WHAT YOU WILL DO
Copy exactly the stretch of data below from the line with "your free trial" through the line with "text: Access to", including both of those lines.

DATASET RECORDS
***

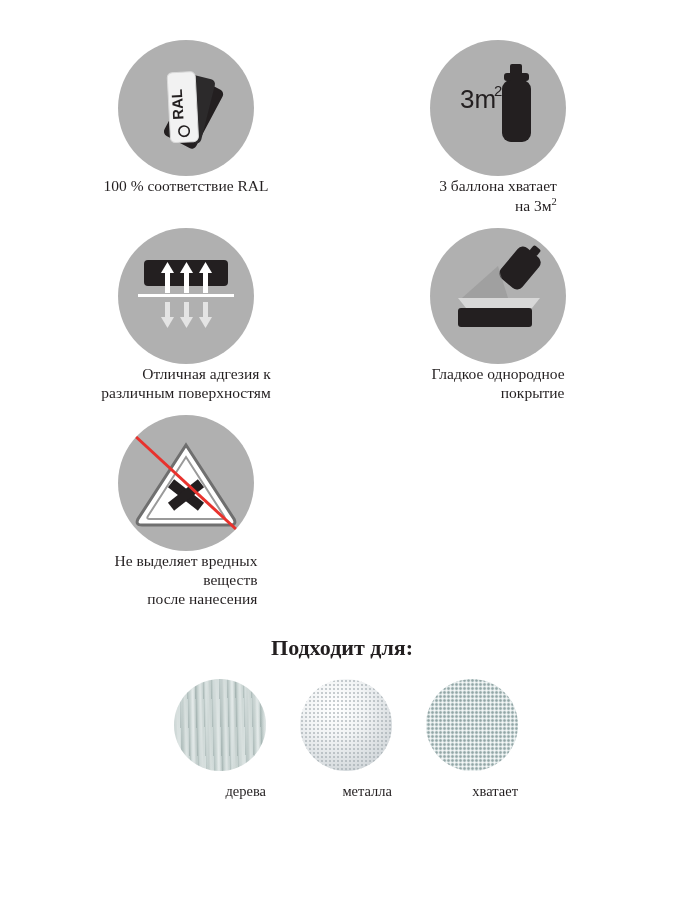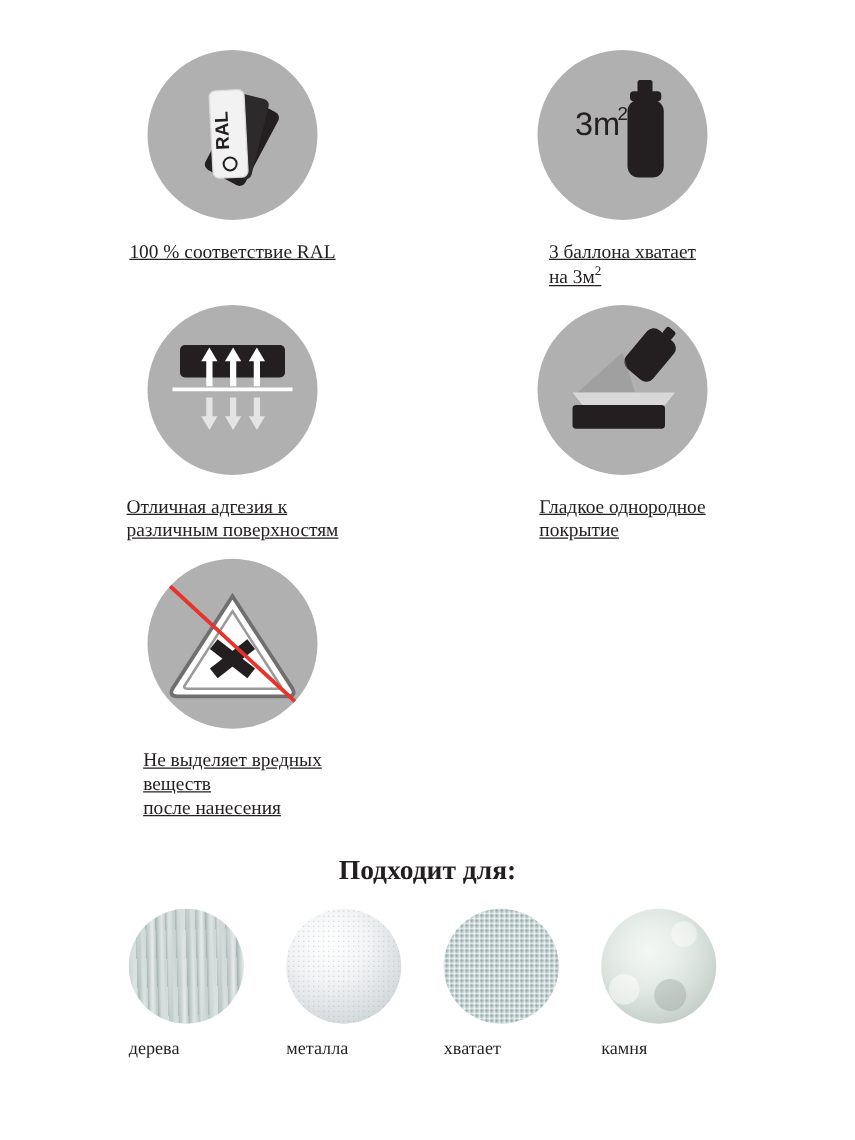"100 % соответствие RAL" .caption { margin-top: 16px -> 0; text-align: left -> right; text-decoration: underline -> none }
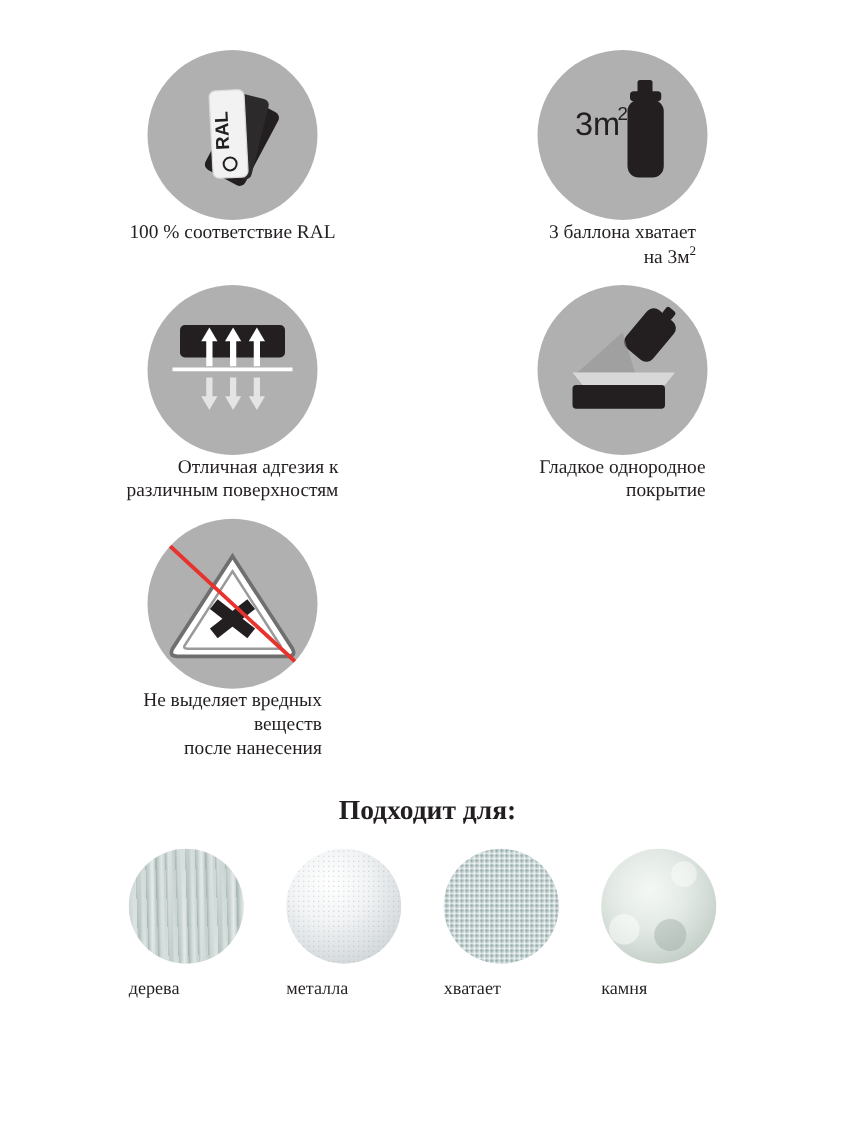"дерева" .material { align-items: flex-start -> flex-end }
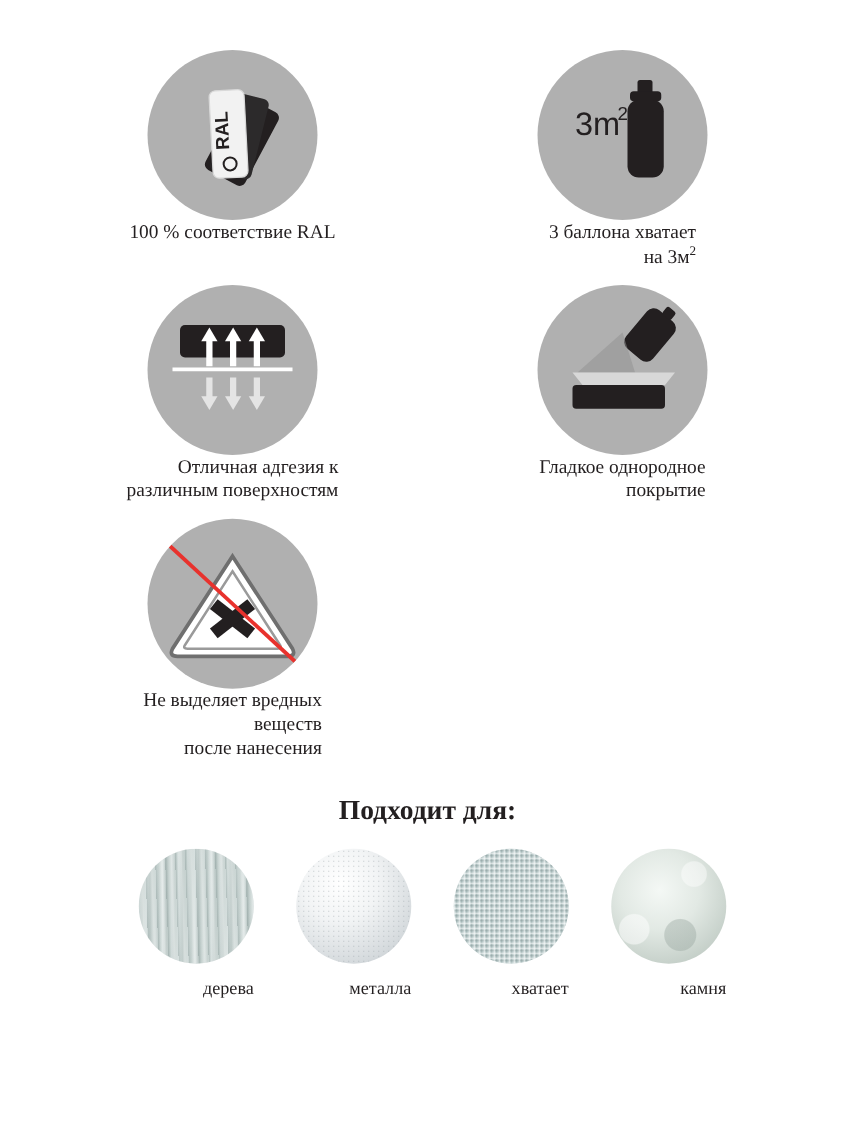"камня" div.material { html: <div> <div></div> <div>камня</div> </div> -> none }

***

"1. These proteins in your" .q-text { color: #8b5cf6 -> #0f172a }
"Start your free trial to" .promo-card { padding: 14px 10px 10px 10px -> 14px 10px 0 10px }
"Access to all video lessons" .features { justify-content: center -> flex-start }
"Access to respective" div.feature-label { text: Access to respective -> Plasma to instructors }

***

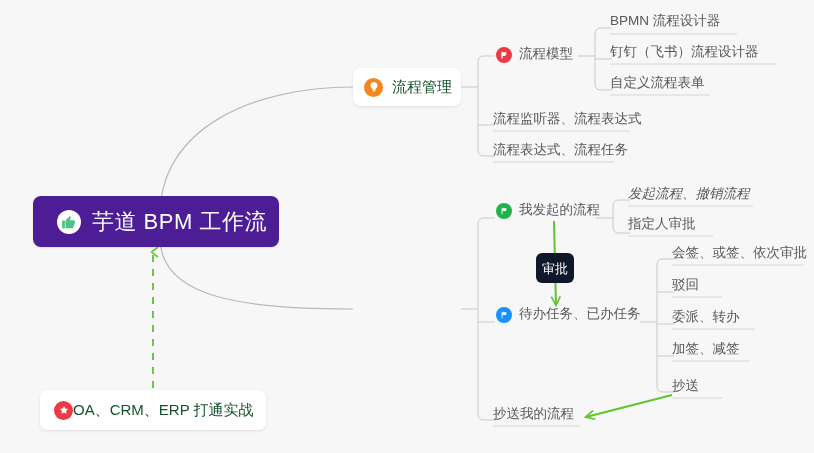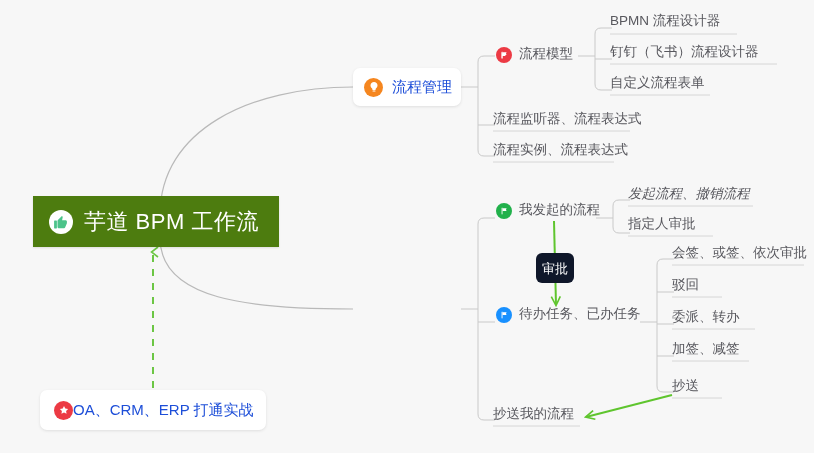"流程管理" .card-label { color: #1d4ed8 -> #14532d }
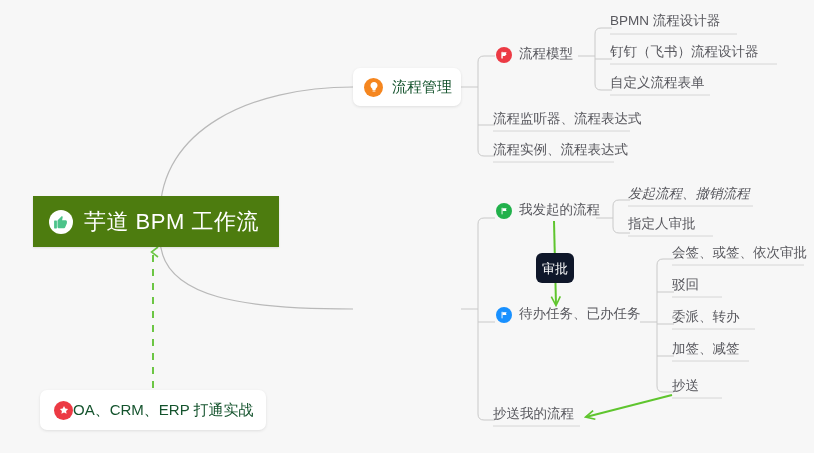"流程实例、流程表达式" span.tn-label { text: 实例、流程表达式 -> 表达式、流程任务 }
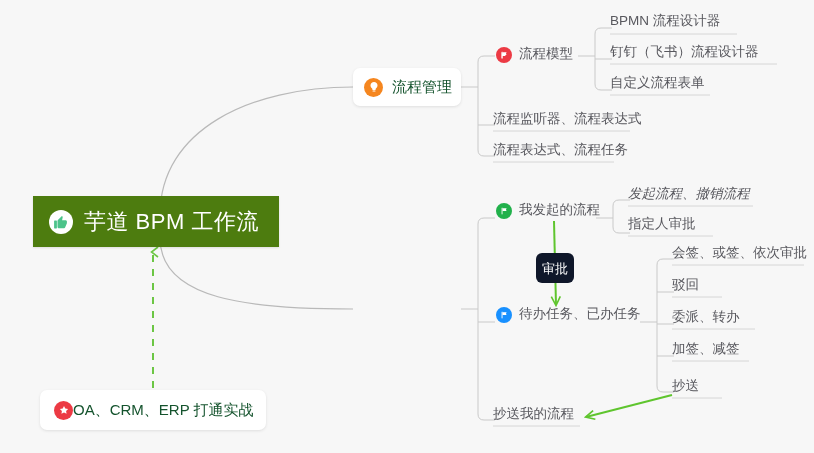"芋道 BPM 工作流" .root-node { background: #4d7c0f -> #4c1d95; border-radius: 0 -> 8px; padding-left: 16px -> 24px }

***

EXERCISE OUTPUT
"Start your free trial to" .promo-card { padding: 14px 10px 10px 10px -> 14px 10px 0 10px }
"Access to all video lessons" .features { justify-content: center -> flex-start }
"Access to respective" div.feature-label { text: Access to respective -> Plasma to instructors }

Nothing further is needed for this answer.